One of my favourite things to talk about with my students each year are ancient myths. Myths shape culture and have become so deeply woven into the way that we think and speak today that they become essential to understanding much of the literature we read and even the various traditions that have developed in our own society.
One of the books I use in teaching writing second semester spends some time focusing on myths. In the first chapter of this book, they set about defining myth. When we get to this part, I always ask my students to think of the different myths they have heard and tell me what a myth is. Most of them end up giving examples from greek mythology, and I usually get the same basic list of criteria for a myth: heroes, creation of the world, origin of cities and people, wars, invention of technology, explanations of events using supernatural means, etc. I then ask them, “Are the stories that the ancient greeks told about Zeus, and Hermes, and Poseidon myths?” To which they all respond in unison, as good elementary school students do, “Yes!” I then ask, “What about the myths we read studying the vikings about Thor, Odin, and Loki, are they myths?” “Yes,” they reply. Then I throw them a curve ball, “What about the Bible, is it a myth?” “No!” they all respond almost before I have finished the question. And then they all sit up shooting daggers at me with their eyes, because I said, “Yes!”
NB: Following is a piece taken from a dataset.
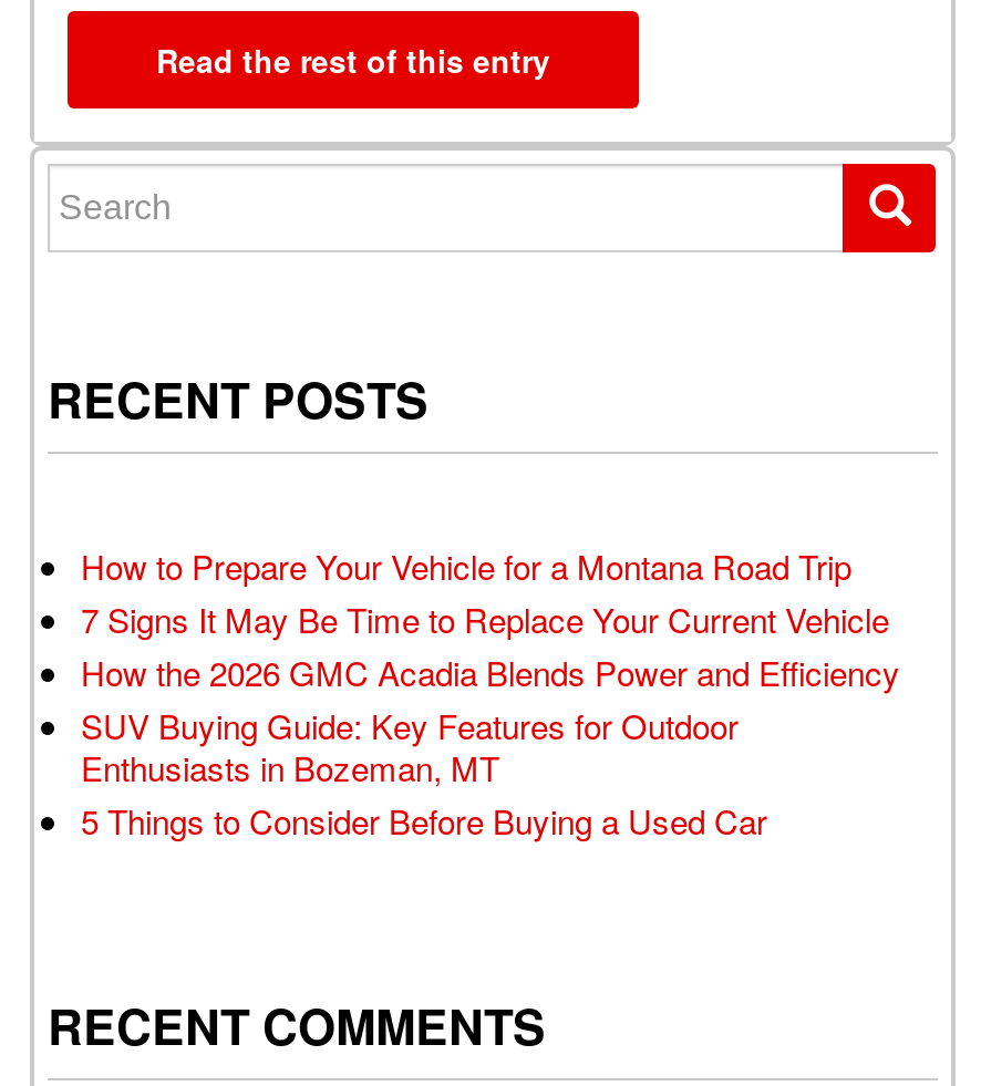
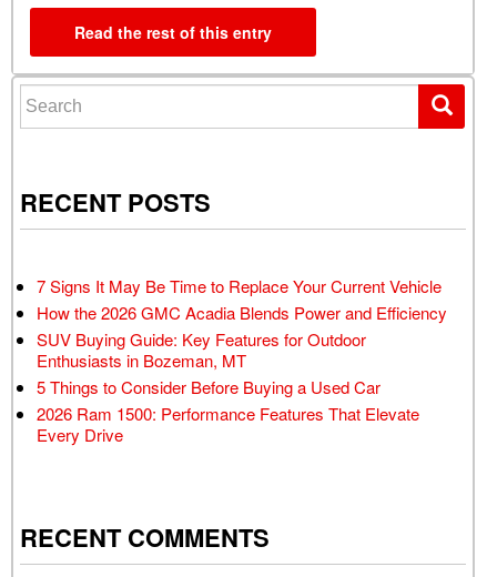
[81,543,851,589] How to Prepare Your Vehicle for a Montana Road Trip -> none
moved [81,596,900,844] -> [37,274,447,398]: 7 Signs It May Be Time to Replace Your Current Vehicle | How the 2026 GMC Acadia Blends Power and Efficiency | SUV Buying Guide: Key Features for Outdoor | Enthusiasts in Bozeman, MT | 5 Things to Consider Before Buying a Used Car
none -> [37,402,419,446] 2026 Ram 1500: Performance Features That Elevate | Every Drive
Now, before I am misconstrued as a heretic, as I my fourth graders usually conclude at this point, let us look at the meaning of the word myth. The book from which I teach defines a myth as, “An ancient story not based on actual events, with gods, goddesses, and heroes,” but this definition says too much. This is not the traditional understanding of the word myth. If we turn instead to the Oxford dictionary, we will find what I believe is a better definition. Their first definition reads, “a traditional story, especially one concerning the early history of a people or explaining a natural or social phenomenon, and typically involving supernatural beings or events.” A myth is a story that tells the origins and struggles of a people. These stories usually contain supernatural events: events that do not normally occur inside of the normal world where we live. But nowhere in this latter definition does it assume that the story is false. The idea of a myth always being false is something that we have added in our own minds over time, because when we say myth we think first of the pagan myths of Greece and Rome. However, this has not always been meaning of the word myth. Our word “myth” comes from the greek word “μῦθος” (muthos). This word may be translated as speech, saying, fable, or story. It is also important to note that the lexicon does not specify that the story or speech is a false one. In fact, it is used in places to refer to both true and false stories. Truth or falsehood does not make a myth.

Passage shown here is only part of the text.